The Park Tunnel, Nottingham

On a recent trip to Nottingham, I visited the Park Tunnel, a curious piece of Victorian construction tucked away in a residential area just north of Nottingham Castle (which I didn’t visit).

I first heard about the Park Tunnel via a video on YouTube by The Tim Traveller, an English travel vlogger. I made a note to check it out myself next time I was in Nottingham, and so on a very sunny October day, the 18th, I headed up to see it.

There are a couple of ways to get into the Park Tunnel, one is the easy way via Tunnel Road and the other is a slightly more difficult way through a gate at the top of Upper College Street. I opted for the latter.

Through the gate, there is a staircase which leads down to the ground level of the tunnel. One end leads out to the aforementioned Tunnel Road, the other leads to a modern car park on Derby Road.

The Park Estate in Nottingham was formerly a private estate owned by the Duke of Newcastle (the one under Lyme, not the one on the Tyne), and he commissioned the architect Thomas Chambers Hine to design and build a grand entrance tunnel to the park. It had to be built so that horse drawn vehicles were able to traverse the steep gradient of the tunnel. It was carved out of the natural sandstone and partially lined with brickwork.

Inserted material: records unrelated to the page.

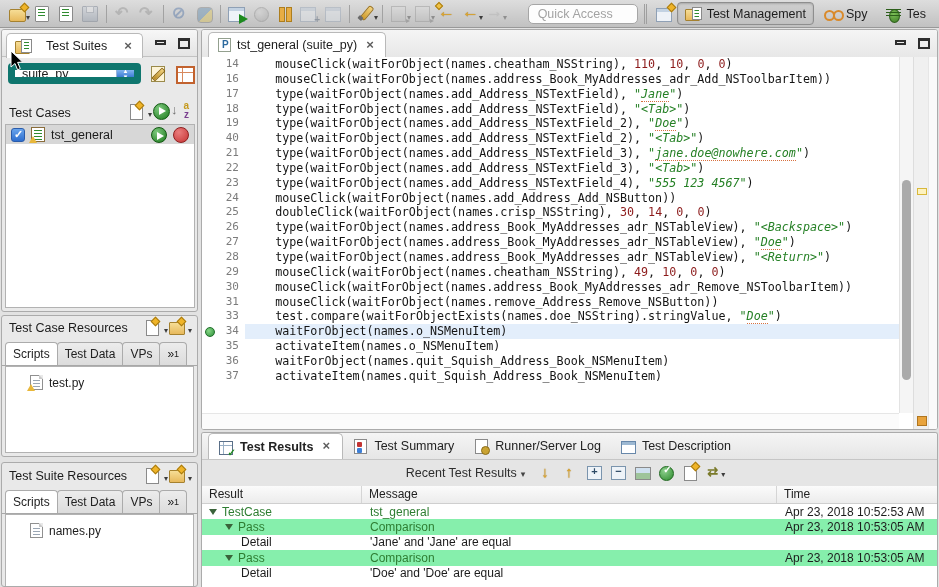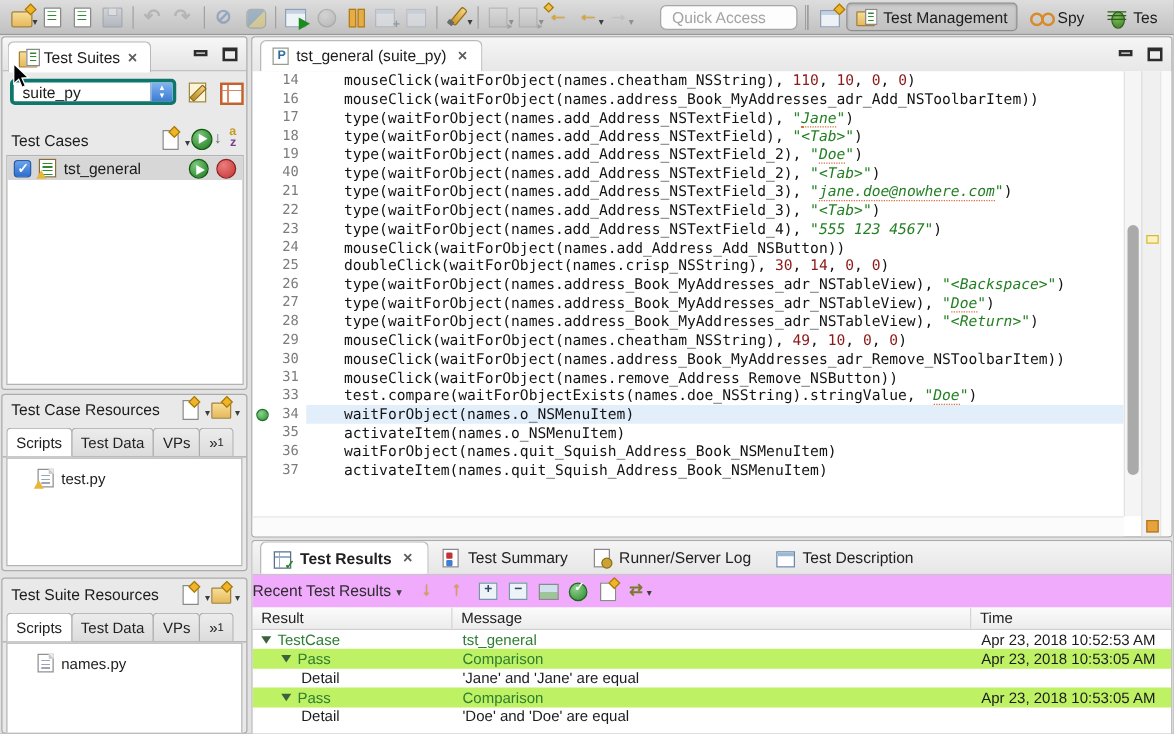--- a/index.html
+++ b/index.html
@@ -95,7 +95,7 @@
 #view-tsr{top:462px;height:125px}
 .vtabs{position:relative;height:27px;background:linear-gradient(#f7f7f7,#e4e4e4);border-bottom:1px solid #c2c2c2}
 .vtab{position:absolute;left:4px;top:3px;height:25px;background:#fff;border:1px solid #b9b9b9;border-bottom:none;
-  border-radius:5px 5px 0 0;display:flex;align-items:center;gap:3px;padding:0 8px;font-size:12.5px}
+  border-radius:5px 5px 0 0;display:flex;align-items:center;gap:14px;padding:0 8px;font-size:12.5px}
 .tab-close{position:relative;width:11px;height:11px;margin-left:2px}
 .tab-close::before{content:"×";position:absolute;left:1px;top:-3px;font-size:13px;color:#5d5d5d;font-weight:bold}
 .mm{position:absolute;right:7px;top:8px;display:flex;gap:12px;align-items:flex-start}

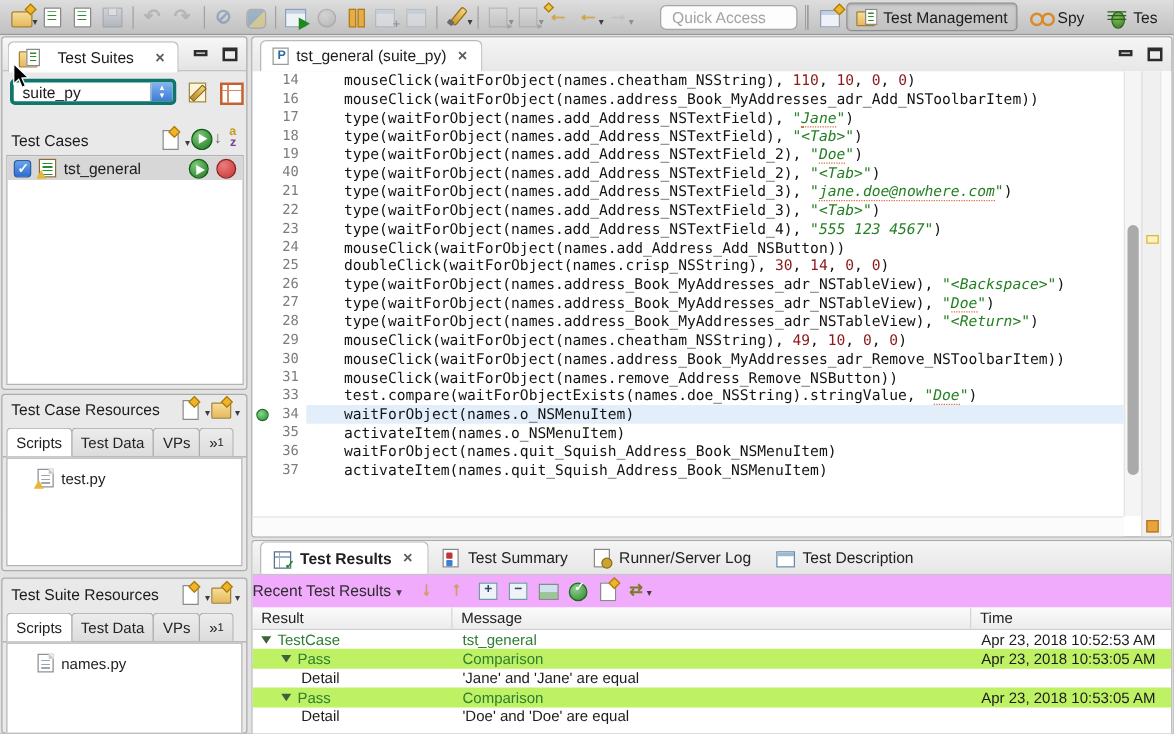--- a/index.html
+++ b/index.html
@@ -107,7 +107,7 @@
 .ts-icon::after{content:"";position:absolute;right:0;top:0;width:9px;height:12px;background:#fff;border:1px solid #8a8a8a;
   background-image:repeating-linear-gradient(#2f8b2f 0 1px,transparent 1px 3px);background-size:5px 9px;background-position:1.5px 2px;background-repeat:no-repeat}
 
-.combo{position:absolute;left:6px;top:33px;width:133px;height:21px;border:3px solid #0f766e;border-radius:4px;
+.combo{position:absolute;left:6px;top:33px;width:133px;height:21px;border:7px solid #0f766e;border-radius:4px;
   background:#fff;display:flex;align-items:center;overflow:hidden}
 .combo-label{flex:1;padding:0 7px;font-size:12.5px}
 .combo-stepper{width:18px;align-self:stretch;background:linear-gradient(#82b4f0,#3c7cd4);

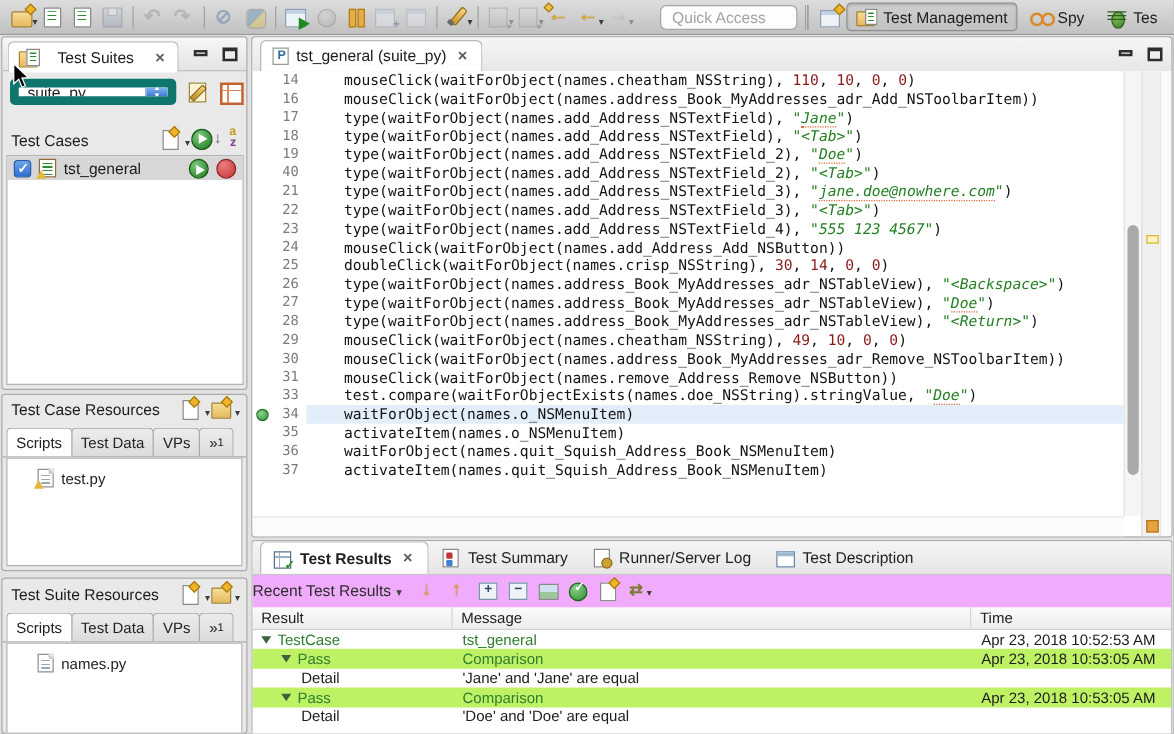--- a/index.html
+++ b/index.html
@@ -234,7 +234,7 @@
   background:#caa332;border:1px solid #8a6d1a}
 .rti-desc::before{content:"";position:absolute;left:0;top:2px;width:13px;height:11px;background:#fff;
   border:1px solid #6888aa;box-shadow:inset 0 3px 0 #9cb8d2}
-.res-toolbar{height:26px;display:flex;align-items:center;justify-content:flex-start;gap:3px;padding-right:8px;background:#f0abfc}
+.res-toolbar{height:26px;display:flex;align-items:center;justify-content:center;gap:3px;padding-right:8px;background:#e5e5e5}
 .recent-label{display:flex;align-items:center;gap:4px;margin-right:8px;color:#2d2d2d;font-size:12.5px}
 .recent-label .dd2::before{content:"▾";font-size:9px;color:#444}
 .ric{position:relative;width:21px;height:20px;flex:none}

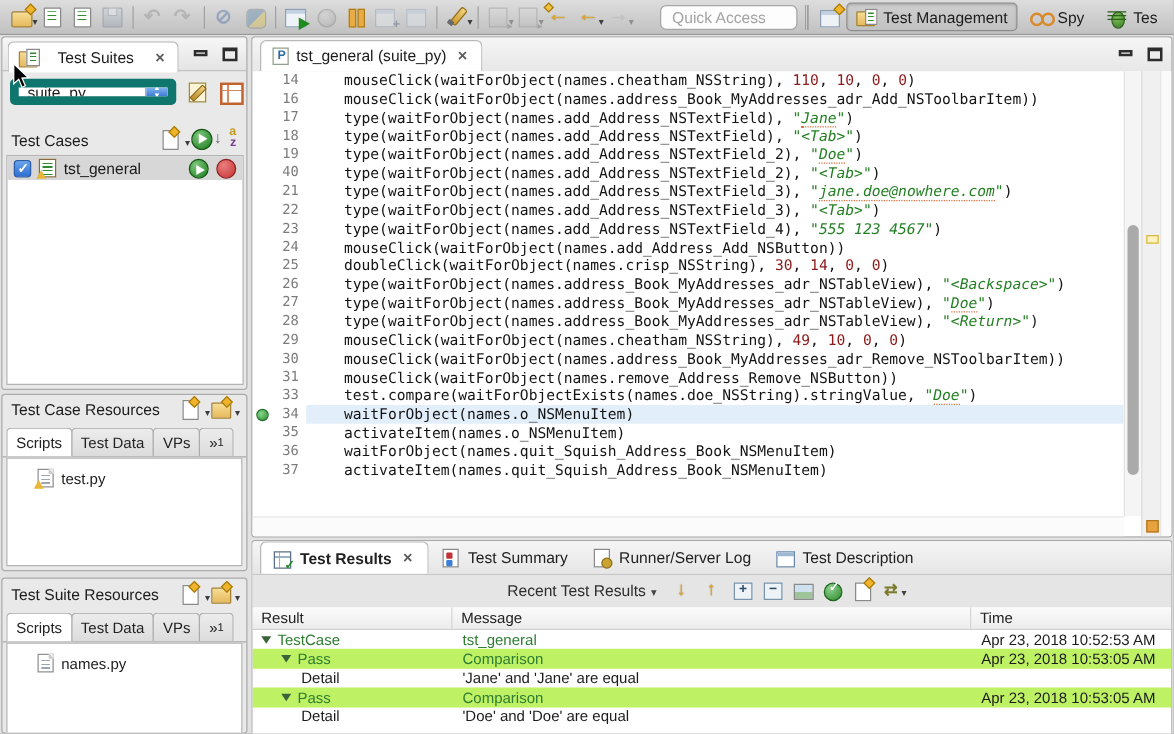--- a/index.html
+++ b/index.html
@@ -257,7 +257,7 @@
 .rt-h{padding:1px 0 0 7px;border-right:1px solid #d5d5d5}
 .rt-h1{width:160px}.rt-h2{width:415px}.rt-h3{flex:1;border-right:none}
 .rrow{height:15.4px;display:flex;align-items:center;font-size:12px}
-.rrow.shade{background:#bef264}
+.rrow.shade{background:#86efac}
 .rc{overflow:hidden;white-space:nowrap}
 .rc1{width:160px;display:flex;align-items:center}
 .rc2{width:415px;padding-left:8px}

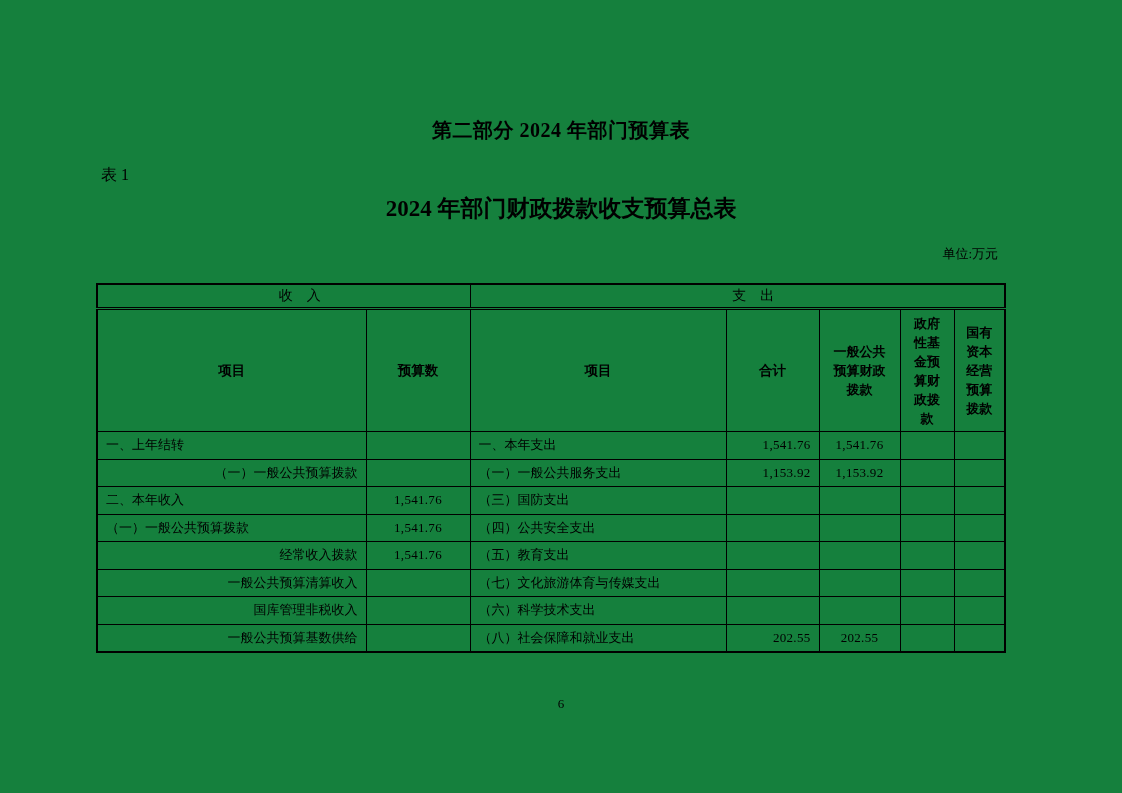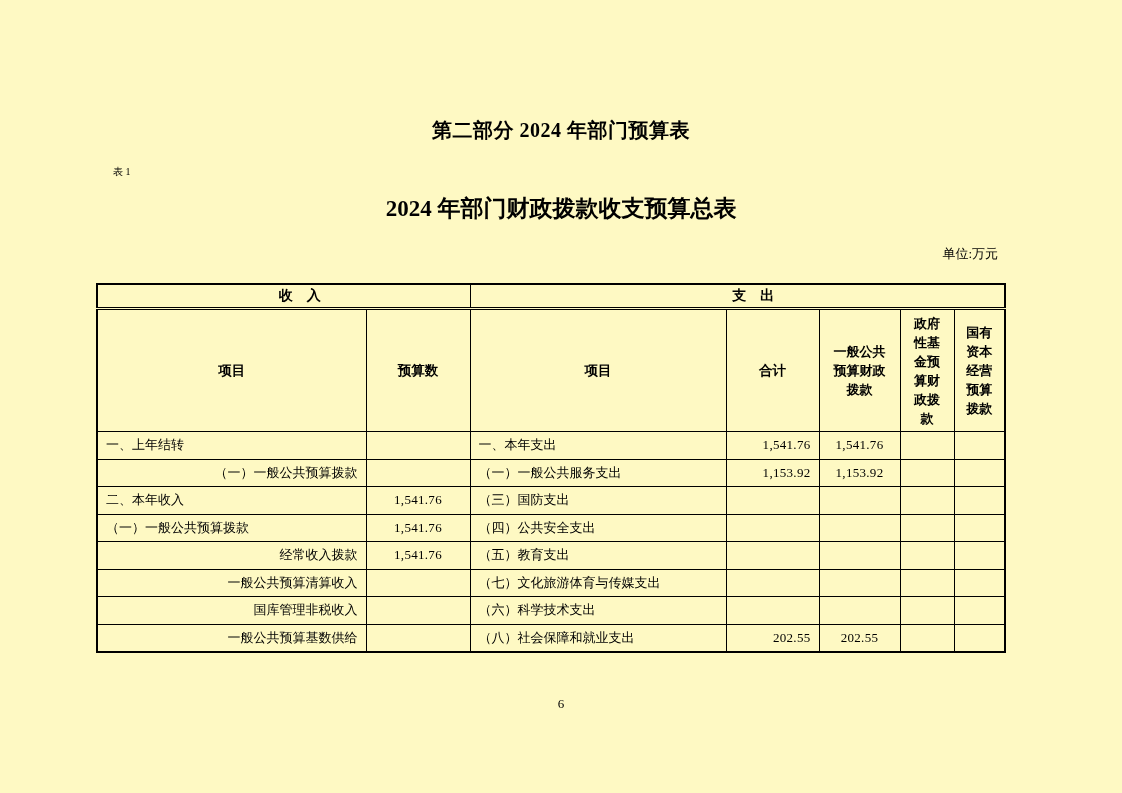--- a/index.html
+++ b/index.html
@@ -7,7 +7,7 @@
     position: relative;
     width: 1122px;
     height: 793px;
-    background: #fef9c3;
+    background: #15803d;
     color: #000000;
     font-family: "Liberation Serif", "DejaVu Serif", serif;
     overflow: hidden;

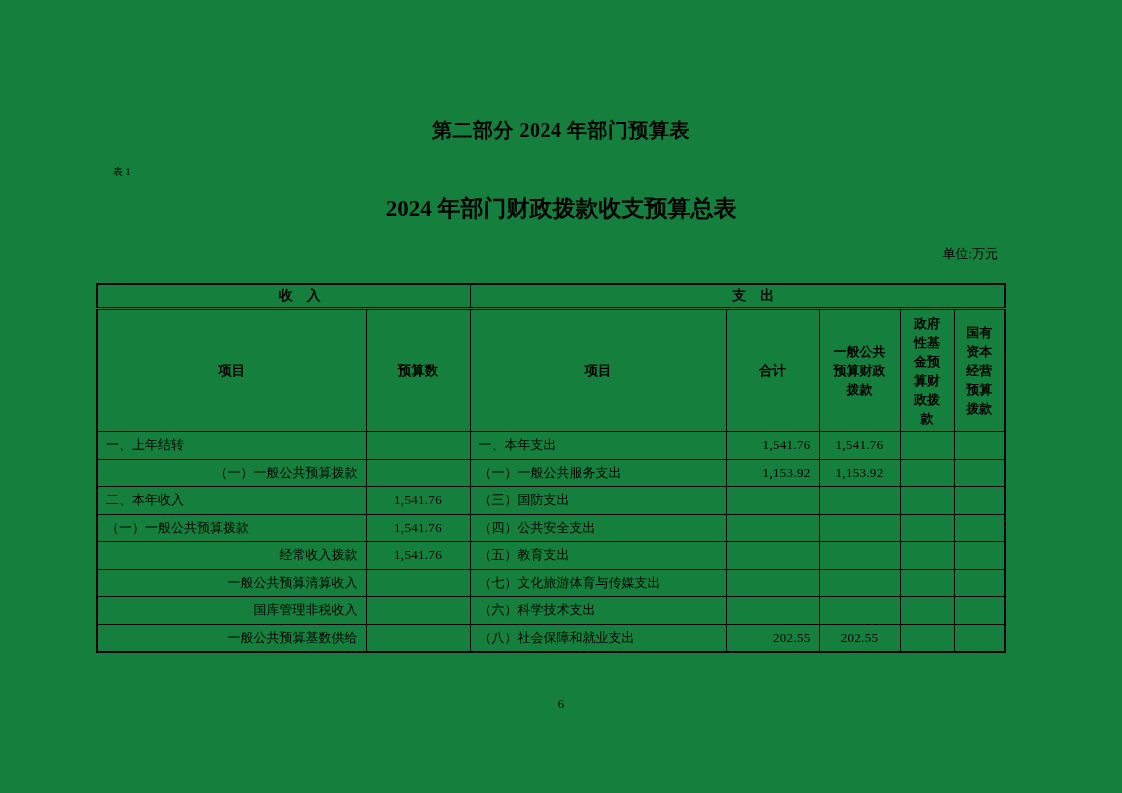--- a/index.html
+++ b/index.html
@@ -24,8 +24,7 @@
   .table-label {
     position: absolute;
     top: 165px; left: 101px;
-    font-size: 10px;
-    margin-left: 12px;
+    font-size: 16px;
   }
   .table-title {
     position: absolute;

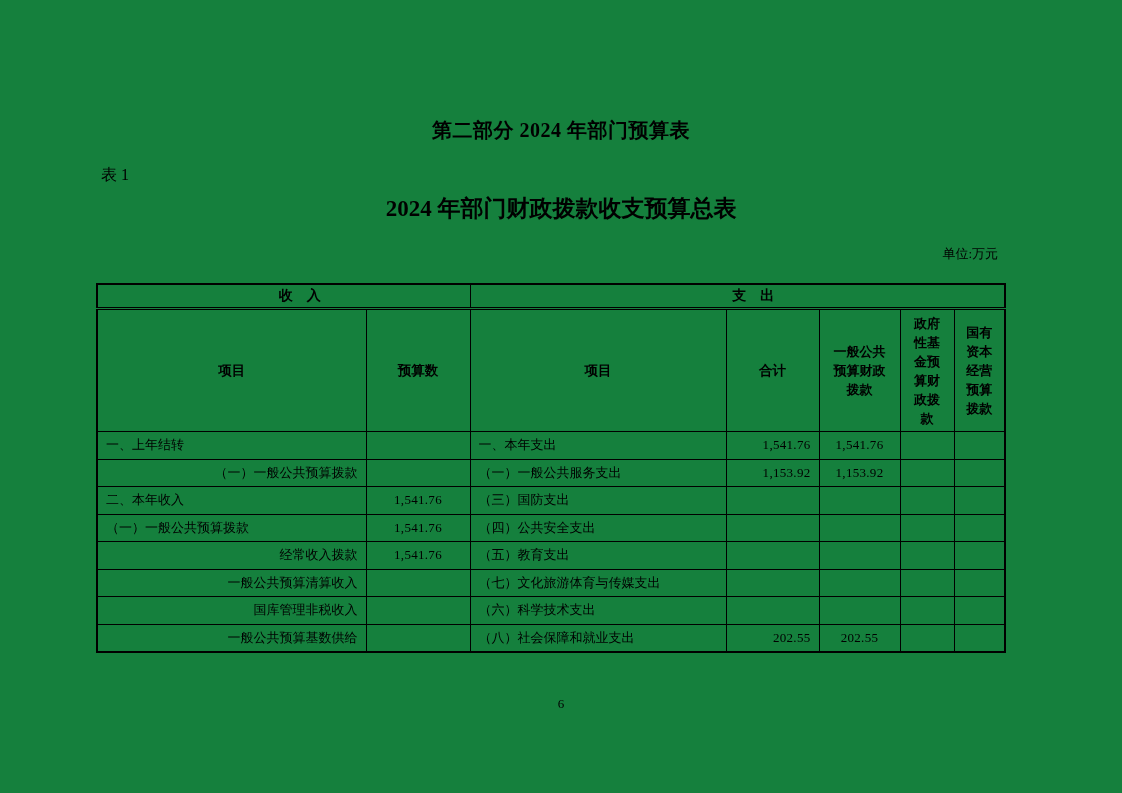--- a/index.html
+++ b/index.html
@@ -65,7 +65,7 @@
   tr.band td {
     height: 22px;
     text-align: center;
-    font-weight: bold;
+    font-weight: normal;
     font-size: 14px;
     border-bottom: 3px double #000;
     padding-left: 40px;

After it opened in 1855, it was discovered that the gradient (1 in 12) was too steep for horses to climb with a carriage attached to them, and so it was never used for its original intended purpose. A different, easier entrance to the estate was used instead.

The Park Tunnel is now owned by Nottingham City Council, and is free for the general public to access. If you are ever in Nottingham to visit the castle, it is just a short walk from there, and it’s close to the city centre as well. Royal Centre is the closest tram stop.

The architect for the project, Thomas Chambers Hine, also designed and built some of the railway stations I have previously visited, including Radcliffe, Aslockton and Bingham.